A guerra comercial entre Estados Unidos e China continua a impactar os preços do petróleo, que estão abaixo de US$ 70. A Organização dos Países Exportadores de Petróleo e aliados (Opep+) está considerando aumentar a produção devido à demanda fraca.

O JPMorgan prevê uma queda nos preços do petróleo, ajustando suas estimativas para uma média de US$ 66 por barril em 2025 e US$ 58 em 2026. O banco reduziu os preços-alvo para empresas do setor, incluindo Petrobras e PRIO, que agora são vistas como oportunidades de investimento. A Petrobras tem preço-alvo de R$ 43,50 e a PRIO de R$ 50.

O Bradesco BBI também ajustou suas previsões, removendo a expectativa de dividendos extraordinários para a Petrobras e reduzindo as estimativas para o Brent. A PRIO, apesar de enfrentar desafios regulatórios, projeta um crescimento significativo na produção, alcançando 170 mil barris por dia até 2027, um aumento de mais de 50% no Ebitda.
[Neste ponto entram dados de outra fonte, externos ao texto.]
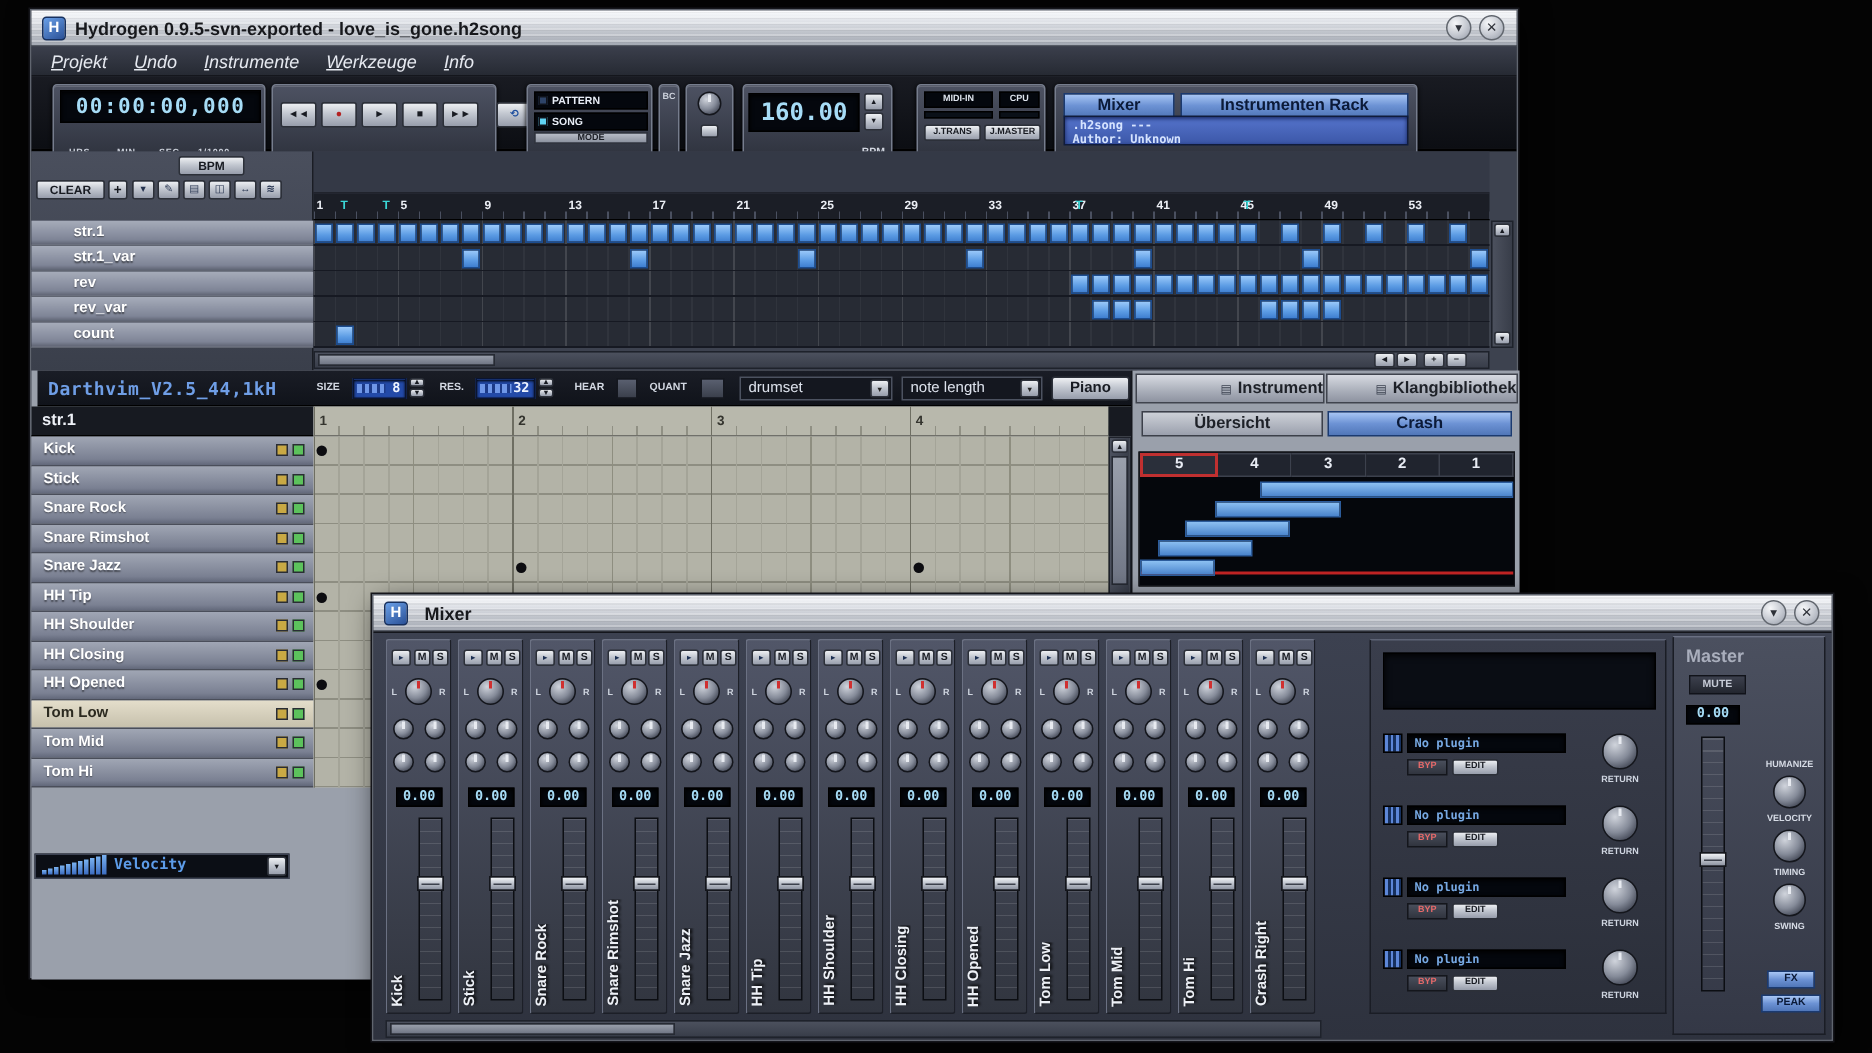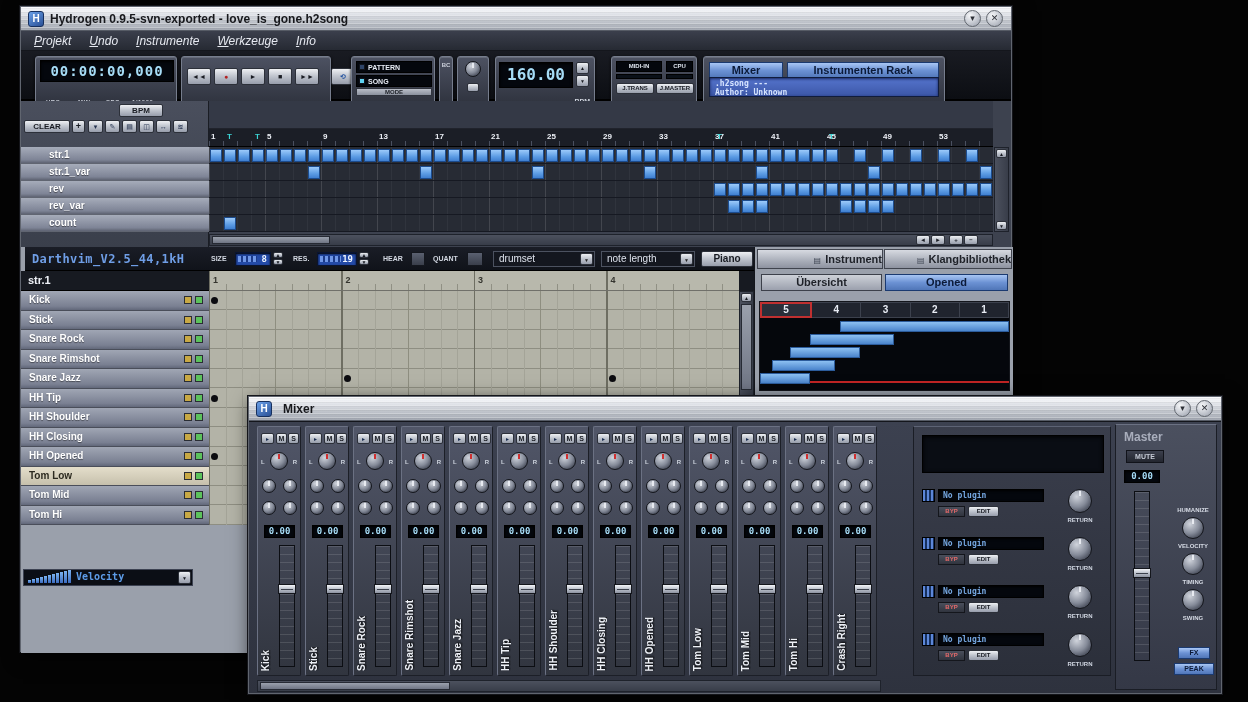--- a/index.html
+++ b/index.html
@@ -475,21 +475,21 @@
     <div id="pattern-editor">
       <div id="pe-header">
         <div id="pe-title">Darthvim_V2.5_44,1kH</div>
         <span class="pelabel" style="left:186px;">SIZE</span>
         <div class="lcdblue" style="left:210px;width:36px;">8</div>
         <div class="spincol" style="left:248px;top:5px;">
           <div class="spin b3" style="width:10px;height:6px;line-height:5px;">▲</div>
           <div class="spin b3" style="width:10px;height:6px;line-height:5px;">▼</div>
         </div>
         <span class="pelabel" style="left:268px;">RES.</span>
-        <div class="lcdblue" style="left:292px;width:40px;">19</div>
+        <div class="lcdblue" style="left:292px;width:40px;">32</div>
         <div class="spincol" style="left:334px;top:5px;">
           <div class="spin b3" style="width:10px;height:6px;line-height:5px;">▲</div>
           <div class="spin b3" style="width:10px;height:6px;line-height:5px;">▼</div>
         </div>
         <span class="pelabel" style="left:358px;">HEAR</span>
         <div class="dbtn" style="left:386px;width:14px;"></div>
         <span class="pelabel" style="left:408px;">QUANT</span>
         <div class="dbtn" style="left:442px;width:16px;"></div>
         <div class="dd" style="left:468px;width:102px;">
           <span>drumset</span>
@@ -627,21 +627,21 @@
     </div>
 
     <div id="sound-library">
       <div class="sltab" style="left:2px;width:126px;">
         <span class="tabicon">▤</span><span>Instrument</span>
       </div>
       <div class="sltab" style="left:129px;width:128px;">
         <span class="tabicon">▤</span><span>Klangbibliothek</span>
       </div>
       <div id="view-overview">Übersicht</div>
-      <div class="bblue" id="view-layer">Opened</div>
+      <div class="bblue" id="view-layer">Crash</div>
       <div id="layer-box">
         <div id="layer-cells">
             <div class="lcell lsel">5</div>
             <div class="lcell">4</div>
             <div class="lcell">3</div>
             <div class="lcell">2</div>
             <div class="lcell">1</div>
           </div>
         <div id="layer-bars">
           <div id="layer-redline"></div>

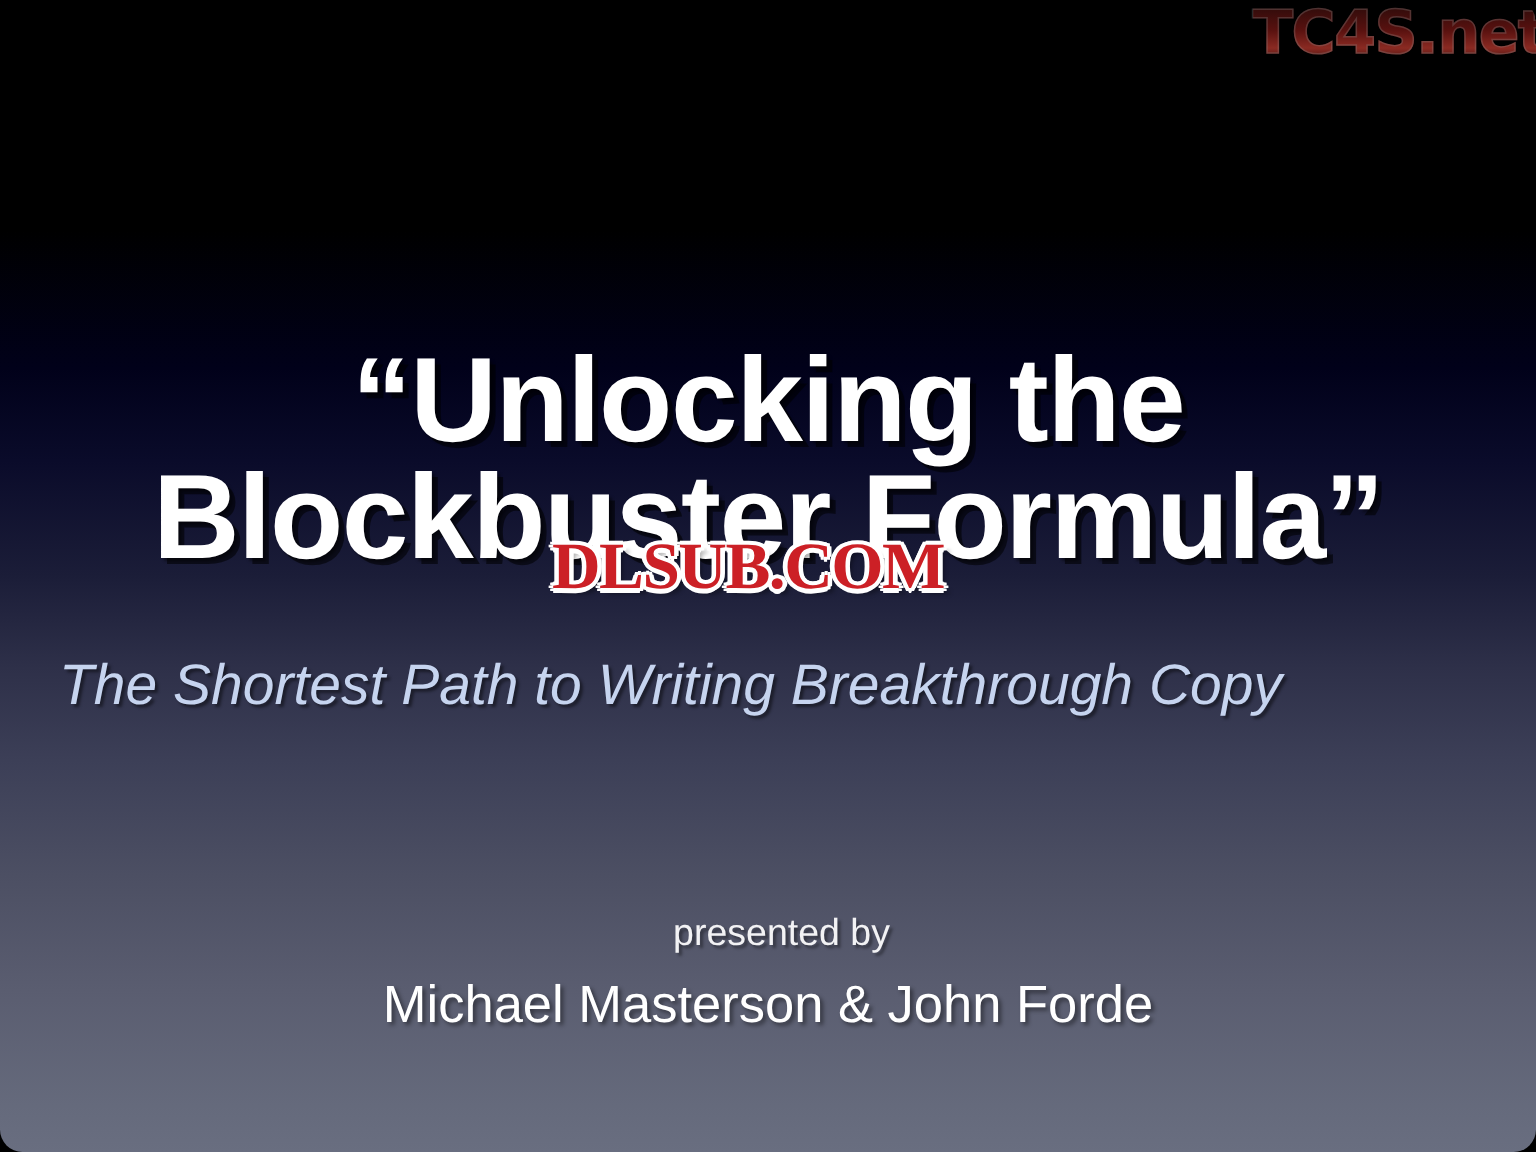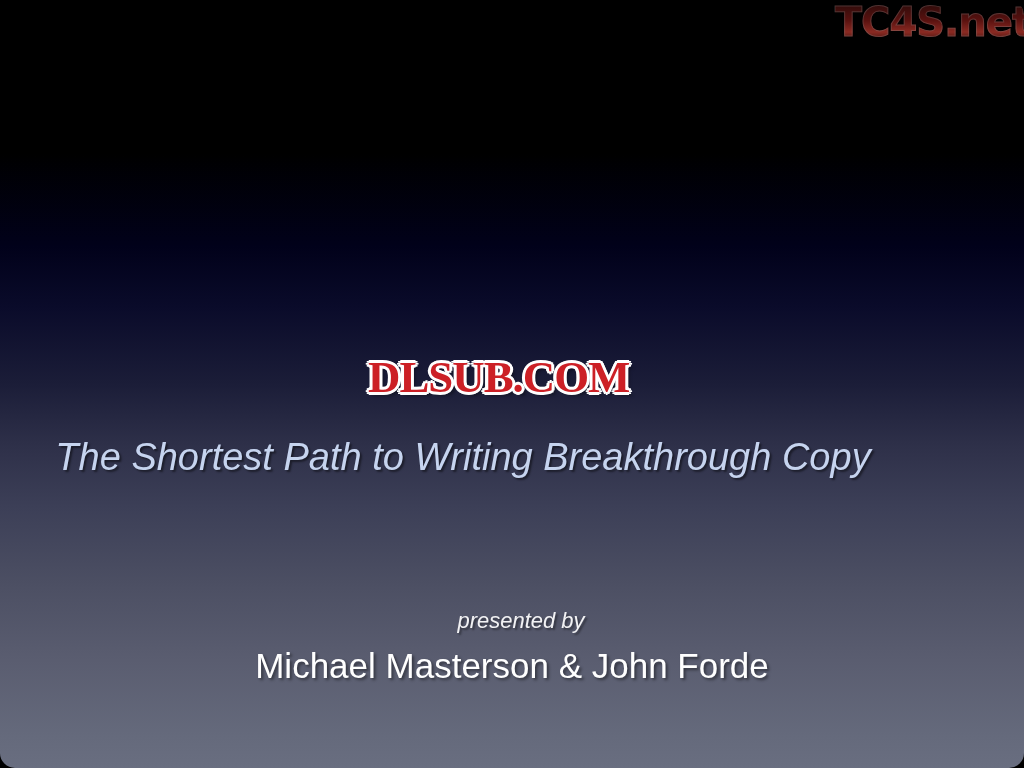--- a/index.html
+++ b/index.html
@@ -53,21 +53,21 @@
     white-space: nowrap;
   }
   .title-line-2 {
     font-size: 80px;
   }
 
   
   .subtitle {
     position: absolute;
     top: 436px;
-    left: 16px;
+    left: 0;
     width: 894px;
     text-align: center;
     color: #c6d4ef;
     font-style: italic;
     font-size: 38px;
     font-weight: normal;
     letter-spacing: 0px;
     text-shadow: 2px 2px 2px rgba(0,0,0,0.45);
     white-space: nowrap;
     z-index: 3;
@@ -78,22 +78,21 @@
     position: absolute;
     top: 608px;
     left: 0;
     width: 1024px;
     text-align: center;
     z-index: 3;
   }
   .presented-by {
     display: block;
     color: #f2f2f4;
-    font-style: italic;
-    font-size: 22px;
+    font-size: 25px;
     line-height: 1.15;
     text-shadow: 2px 2px 2px rgba(0,0,0,0.4);
     padding-left: 18px;
   }
   .presenter-names {
     display: block;
     color: #ffffff;
     font-size: 35px;
     line-height: 1.18;
     margin-top: 12px;
@@ -173,20 +172,24 @@
     white-space: nowrap;
   }
 </style>
 </head>
 <body>
 
 <div id="slide">
 
   <div class="wm-top-right">TC4S.net</div>
 
+  <div class="title-block">
+    <span class="title-line title-line-1">“Unlocking the</span>
+    <span class="title-line title-line-2">Blockbuster Formula”</span>
+  </div>
 
   <div class="wm-dlsub">DLSUB.COM</div>
 
   <div class="subtitle">The Shortest Path to Writing Breakthrough Copy</div>
 
   <div class="presenter-block">
     <span class="presented-by">presented by</span>
     <span class="presenter-names">Michael Masterson &amp; John Forde</span>
   </div>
A análise do Nord destaca a PRIO como uma das petroleiras mais sólidas, com um custo de produção baixo. A empresa deve iniciar a produção no campo de Wahoo, adicionando 40 mil barris por dia. O cenário atual, com a Opep+ aumentando a produção e a demanda incerta, pressiona os preços da commodity.

Os analistas recomendam cautela ao investir em ações do setor, mas veem potencial em empresas com fluxo de caixa livre positivo, como Petrobras e PRIO.